Aziz Abu Sarah and Maoz Inon: The Future is Peace
Two bereaved peacemakers — a Palestinian and an Israeli — offer a radical roadmap for reconciliation that moves beyond binary thinking at the Chicago Humanities Festival.
Why we picked this
Abu Sarah and Inon have both lost family members to the conflict — and chose dialogue over retaliation. Their joint case for reconciliation is more unsettling, and more necessary, than most political conversations you'll find this spring.
Aziz Abu Sarah is a Palestinian activist, cultural educator, and National Geographic Explorer who has spent decades building dialogue across the divide.
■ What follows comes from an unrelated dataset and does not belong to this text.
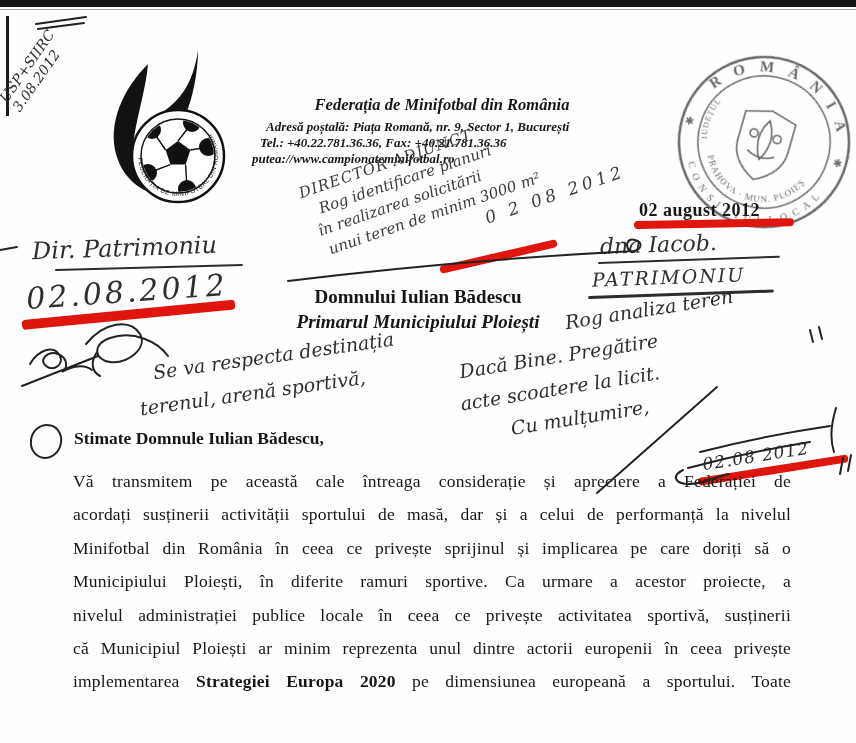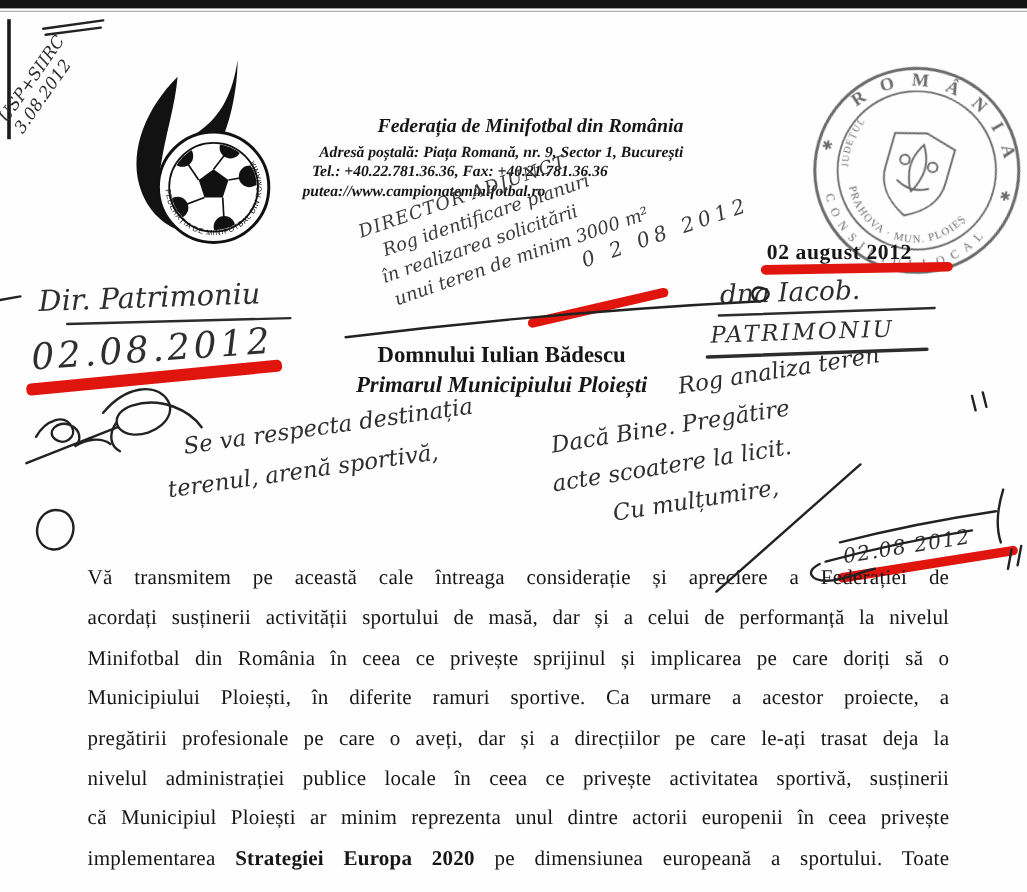"Stimate Domnule Iulian Bădescu," div.abs { html: none -> <div>Stimate Domnule Iulian Bădescu,</div> }
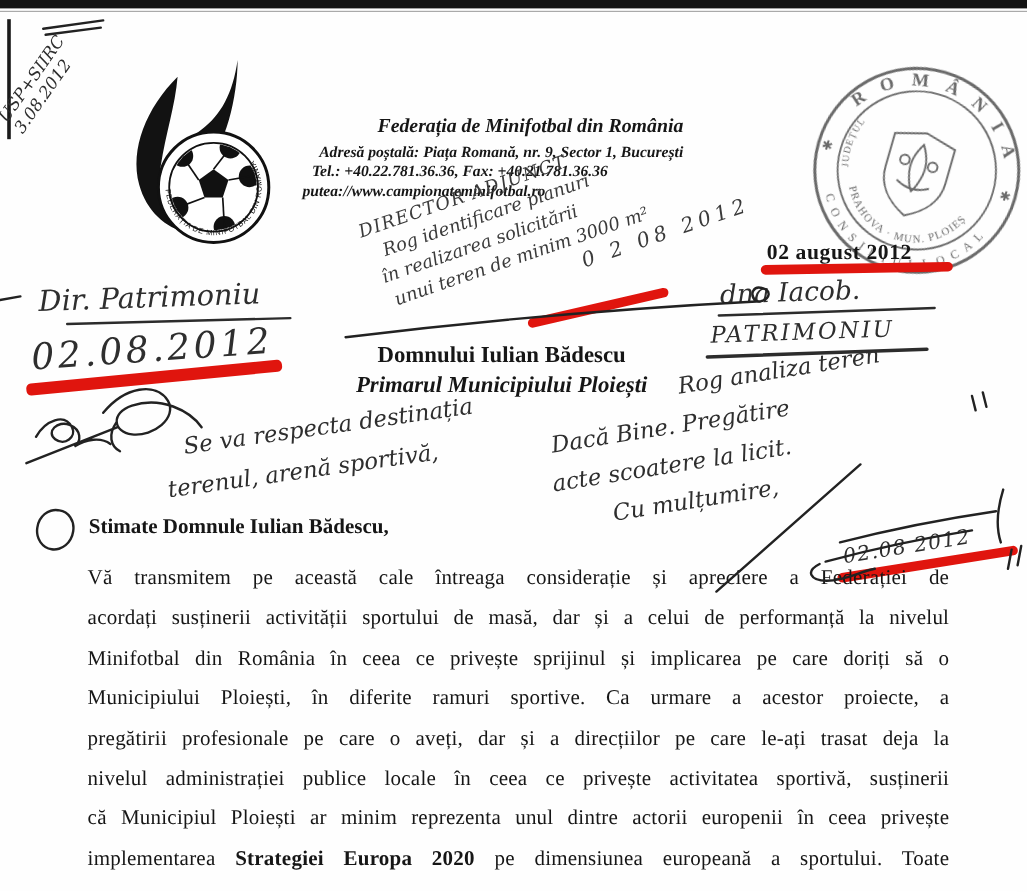"pregătirii profesionale pe care o" div.bodyline { html: <div>pregătirii profesionale pe care o aveți, dar și a direcțiilor pe care le-ați trasat deja la</div> -> none }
Maoz Inon is an Israeli peace activist whose parents were killed in the October 7, 2023 attacks — and who emerged from grief not with calls for retaliation but with a renewed commitment to coexistence. Together, they represent something genuinely rare: a conversation about the future of a region that starts from loss rather than ideology.
Their joint appearance at the Chicago Humanities Festival challenges audiences to think past the binary framings that dominate political discourse on the conflict. The conversation asks not who is right but what reconciliation actually looks like, what it demands of both sides, and whether it is still possible.
Part of the Chicago Humanities Festival’s Bridgeport Day at the Ramova Theatre.